INTERVIEW DOMINIQUE BUXIN, part 3

 

LIVE FOR EACH MOMENT / VIVRE POUR CHAQUE INSTANT

Doro : Comment s'est passée la rencontre avec JJ Burnel ? c'était la 1ere fois que tu le voyais ? Est-ce que le contact a été bon dès le début ?

Dominique : Impeccable. Oui, c’était la première fois. J’avais eu l’occasion de voir les Stranglers à Londres (en 79 ou 80), mais trop timide, je n’étais pas allé le trouver à la fin du concert. J’aurais pu me présenter au contrôle, comme un «collaborateur» belge de JJ, mais je suis resté comme d’habitude, «l’homme de l’ombre». La première fois que j’ai donc rencontré Jean-Jacques, c’était dans ce studio à Bruxelles. Le contact a été de suite très amical, direct, réglo. JJ ne jouait pas les stars, et de notre côté, nous ne jouions pas les fans. Il s’agissait d’un travail d’équipe et dans mon esprit, tous les membres d’une équipe doivent être sur le même pied, même si certains jouissent d’une plus grande notoriété. Et ce doit être le cas, me semble-t-il, de JJ.

ZAS. Je passe sur ce titre, puisque c'est un instrumental.
D : Instrumental, certes, mais avec de superbes cris. La rencontre de la machine et de l’animal.

RENDEZ-VOUS : nouvelle version, très différente, de Logique Polygonale (de Pragmatic Songs). Mais le texte ne change pas.
D : Non, c’est le même.
WINSTON & JULIA : Un des chefs-d’œuvre de PS. En anglais. C'était une demande du groupe ? Ou bien certaines chansons te viennent en anglais, d'autres en français ? La voix de JJ est vraiment parfaite. Pour moi, c'est un des plus beaux morceaux de PS, et le texte est une très belle interprétation de 1984.
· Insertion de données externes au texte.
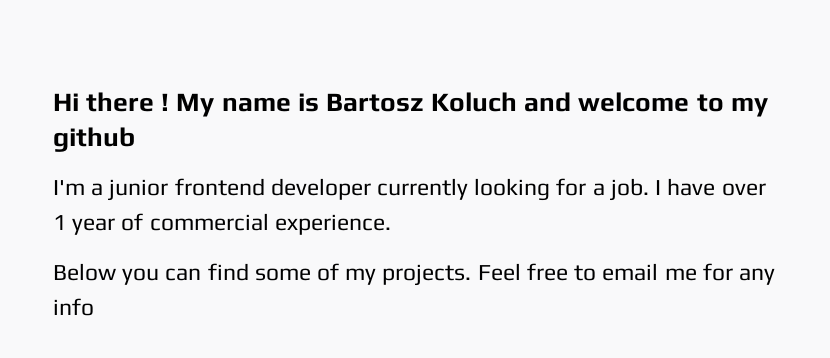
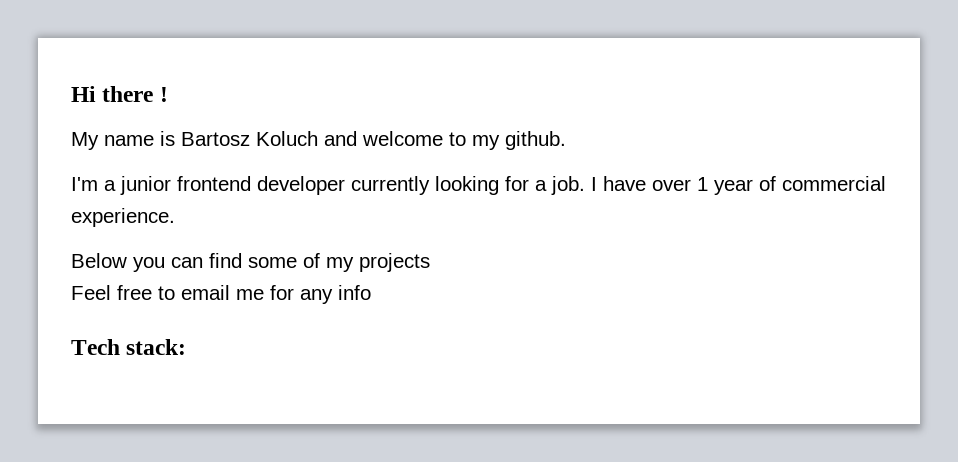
(170, 102) none -> (168, 94) //
[53,127,135,152] github -> [505,131,566,150] github.
[382,264,472,286] projects. -> [359,253,430,272] projects //
(94, 307) none -> [71,339,187,355] // Tech stack:

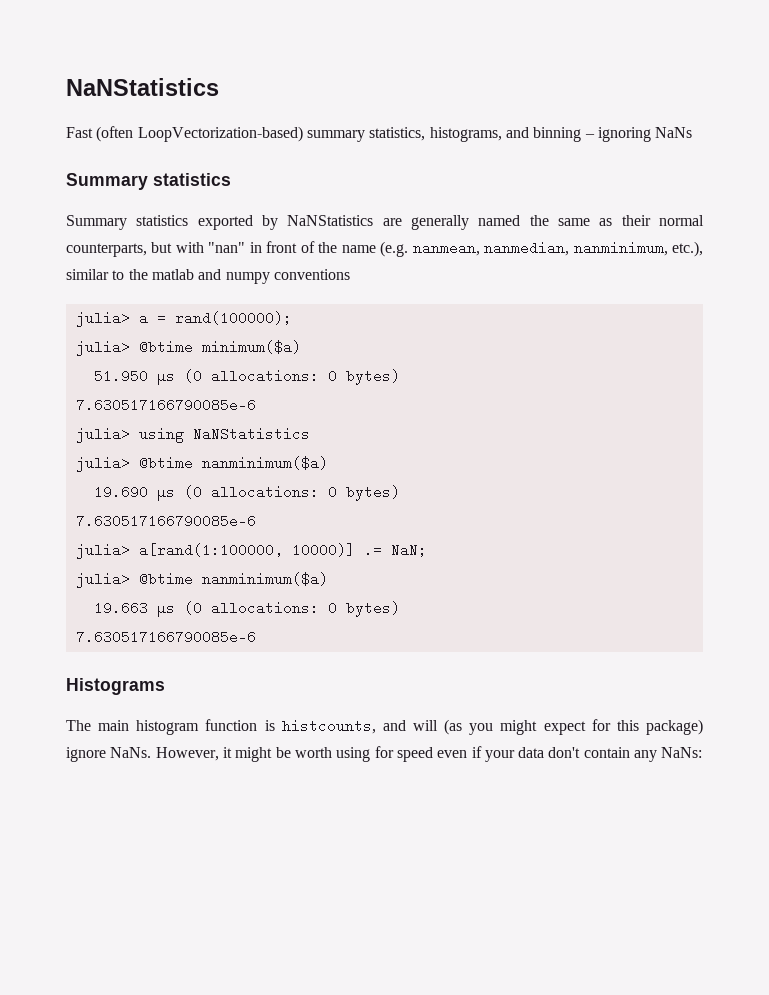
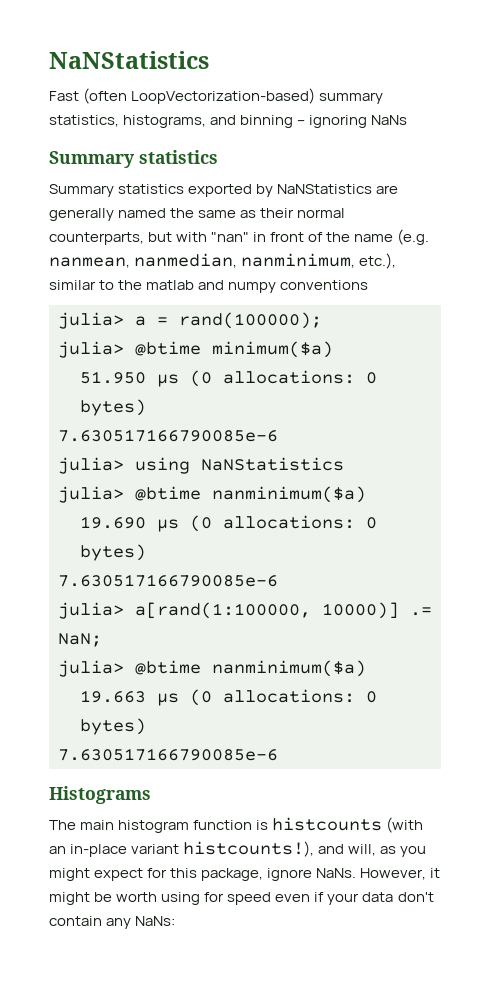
[281,719,463,735] histcounts, and will (as -> [272,817,424,833] [49,841,397,857] histcounts (with an in-place variant histcounts!), and will, as
[646,719,703,735] package) -> [201,868,264,881] package,

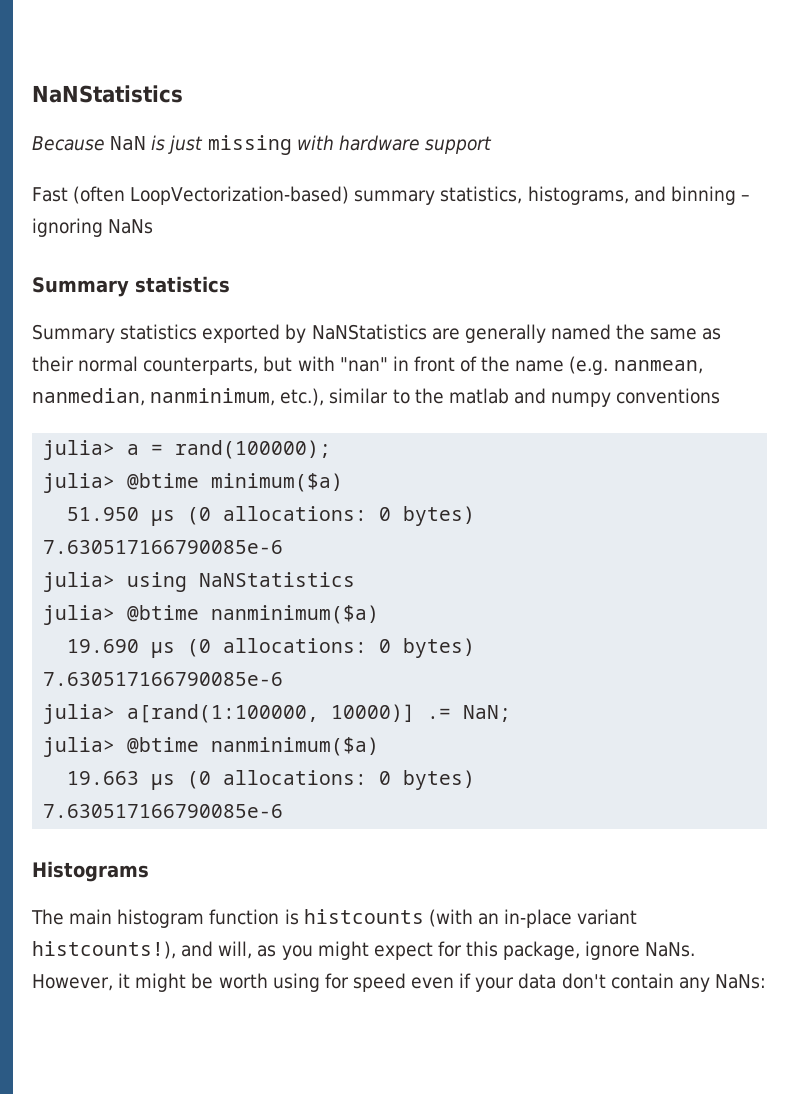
[49,51,209,69] NaNStatistics -> [32,85,183,103] [32,135,492,155] NaNStatistics // Because NaN is just missing with hardware support

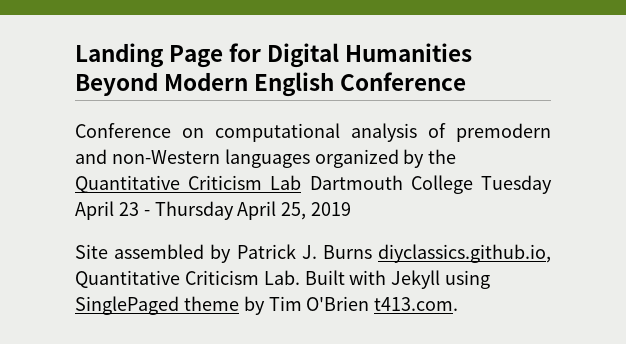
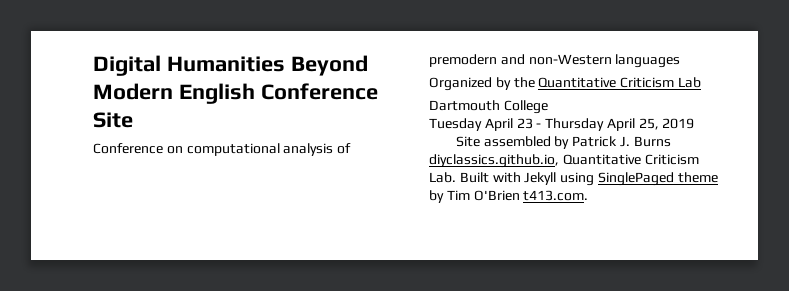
[75,43,262,68] Landing Page for -> (93, 65) none
(467, 81) none -> [93,112,133,128] Site
[314,149,399,168] organized -> [429,77,492,91] // Organized
(302, 182) none -> (701, 82) //
(473, 184) none -> (548, 107) //

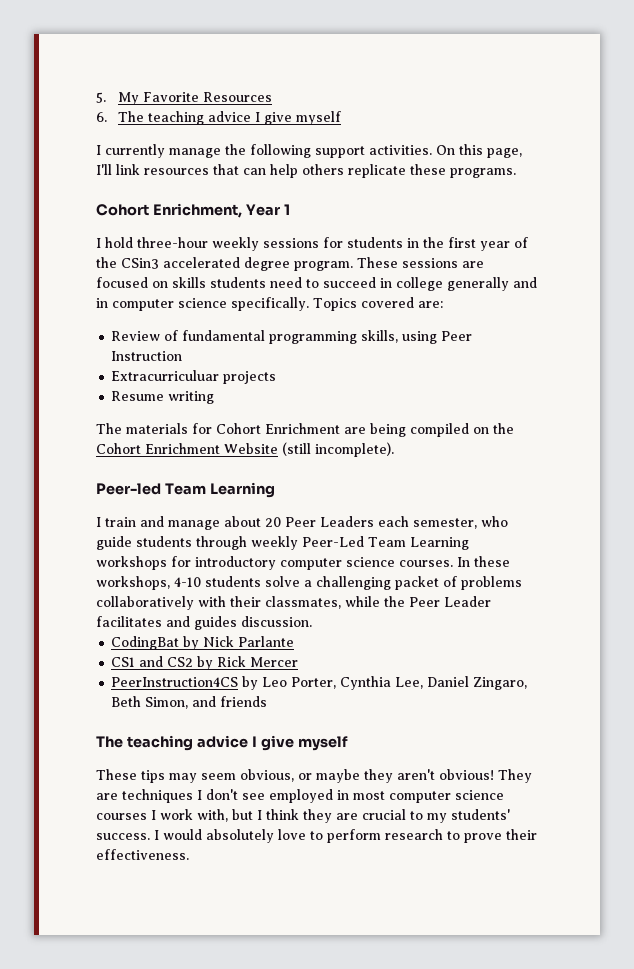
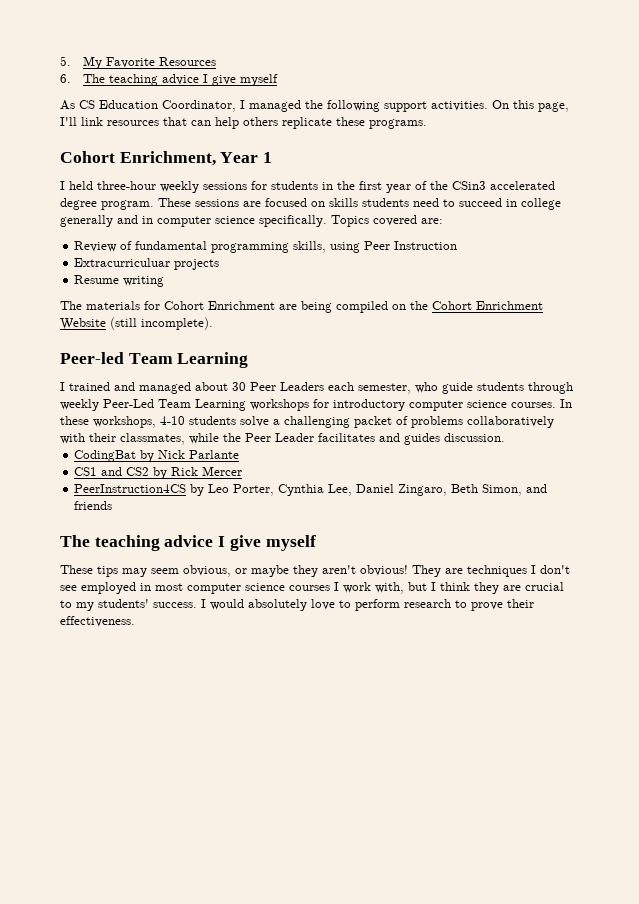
[96,144,221,158] I currently manage -> [60,100,301,112] As CS Education Coordinator, I managed
[105,237,133,248] hold -> [69,181,93,190] held
[105,516,281,530] train and manage about 20 -> [69,382,246,394] trained and managed about 30

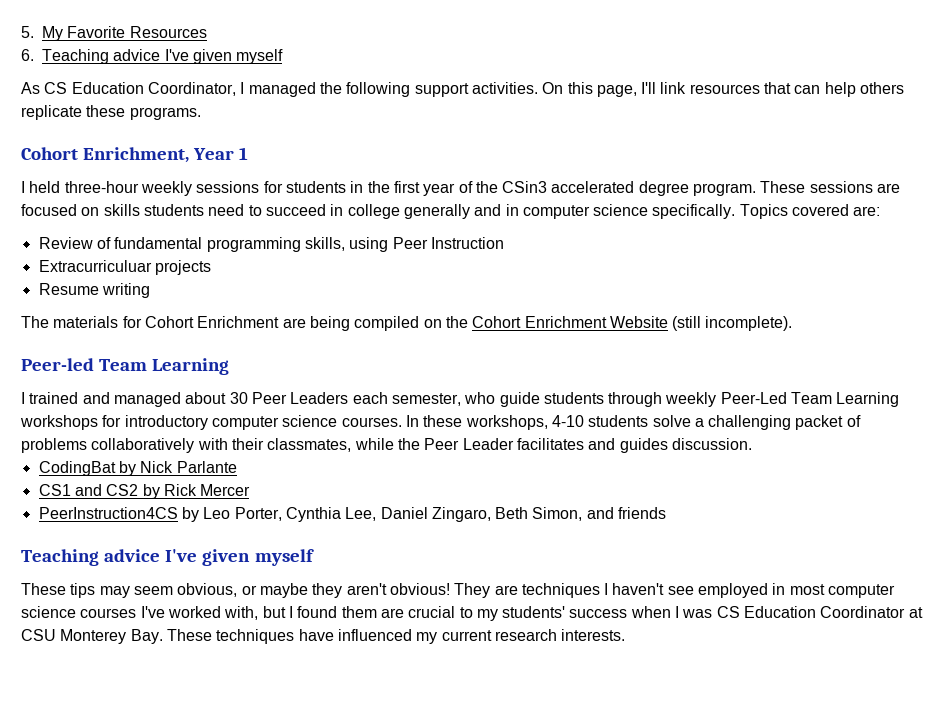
[82,74,236,86] The teaching advice I give -> [42,49,232,64] Teaching advice I've given
[60,535,261,551] The teaching advice I give -> [21,549,251,566] Teaching advice I've given
[540,565,570,574] don't -> [612,583,665,595] haven't
[334,582,371,593] I work -> [140,606,221,618] I've worked
[440,582,499,594] think they -> [297,606,377,618] found them
[153,599,534,611] [60,616,135,627] success. I would absolutely love to perform research to prove their effectiveness. -> [569,606,923,618] [21,629,626,644] success when I was CS Education Coordinator at CSU Monterey Bay. These techniques have influenced my current research interests.

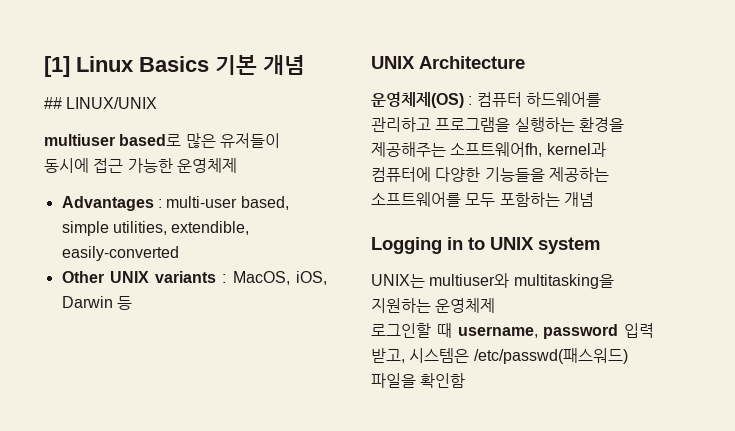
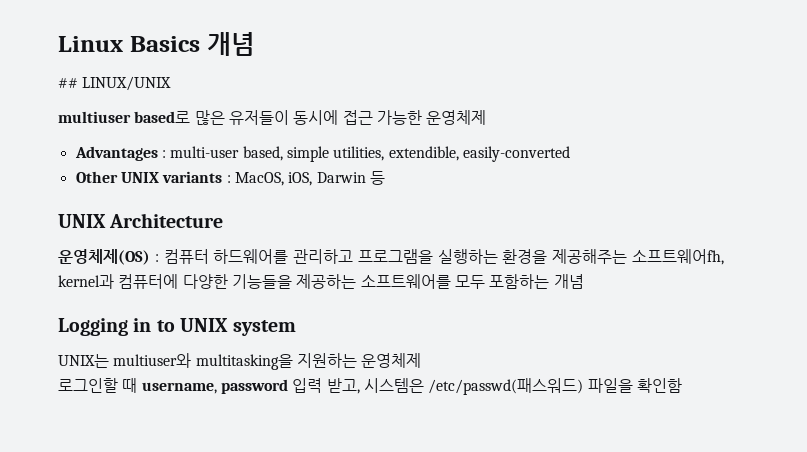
[44,56,70,77] [1] -> (58, 44) none
[215,55,257,75] 기본 -> (200, 44) none

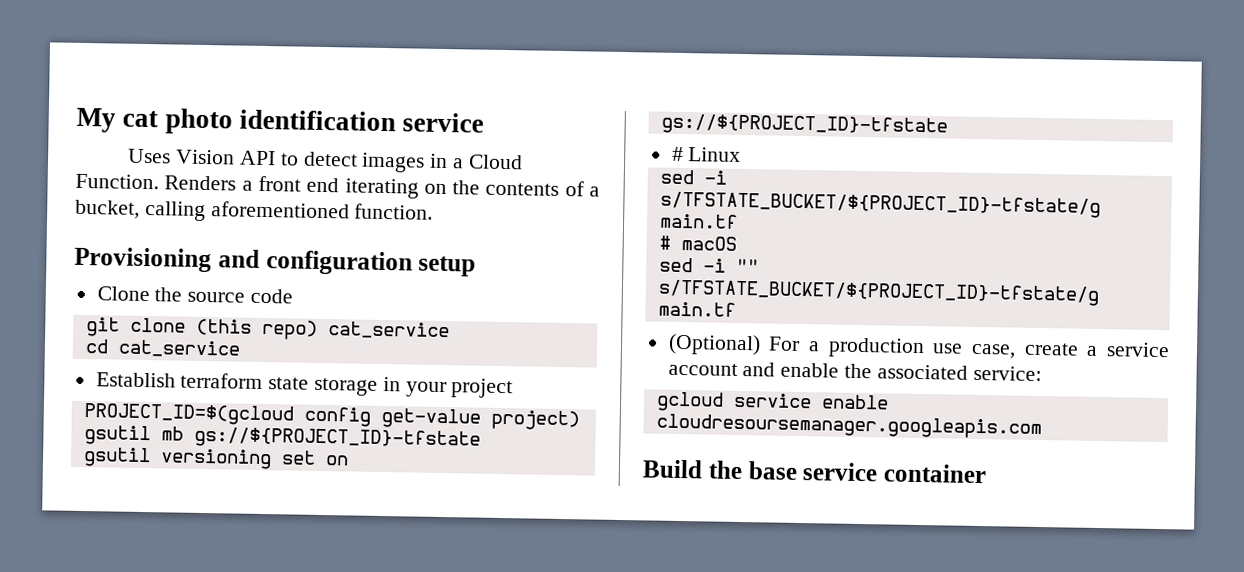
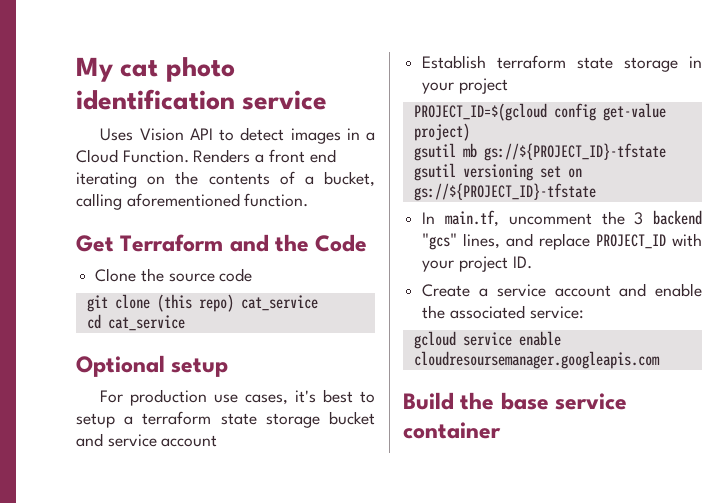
[74,246,477,277] Provisioning and configuration setup -> [76,234,368,252] Get Terraform and the Code
(241, 348) none -> [76,355,229,377] [100,389,375,406] [76,411,375,428] [76,433,218,447] // Optional setup // For production use cases, it's best to setup a terraform state storage bucket and service account
[671,146,742,162] [659,169,727,185] [659,191,1101,219] [658,213,738,229] [658,235,737,251] [658,257,759,274] [657,279,1100,306] [657,301,736,317] [667,333,1079,359] # Linux // sed -i s/TFSTATE_BUCKET/${PROJECT_ID}-tfstate/g main.tf // # macOS // sed -i "" s/TFSTATE_BUCKET/${PROJECT_ID}-tfstate/g main.tf // (Optional) For a production use case, create -> [422,210,702,227] [422,233,702,250] [422,256,532,272] [422,284,471,297] In main.tf, uncomment the 3 backend "gcs" lines, and replace PROJECT_ID with your project ID. // Create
Dans la question concernant les livres qui m’intéressaient, j’ai oublié de citer « 1984 » de George Orwell. Quel oubli ! Un livre à recommander à tout être humain qui ne veut pas se laisser manger par le pouvoir et le contrôle qu’il exerce sur nous. (Méfiez-vous des informations que vous laissez en payant avec vos cartes de banque dans les magasins, aux péages… On vous suit partout. Big Brother/Web Brother/ Fric Brother, ils sont partout). Orwell a TOUT COMPRIS. Il mérite le prix Nobel de la Démocratie (il faudra le créer).
Le texte est le résumé du roman. Et il me semblait indispensable d’essayer de l’écrire en anglais. La voix de Jean-Jacques colle très bien aux paroles, à l’ambiance du morceau.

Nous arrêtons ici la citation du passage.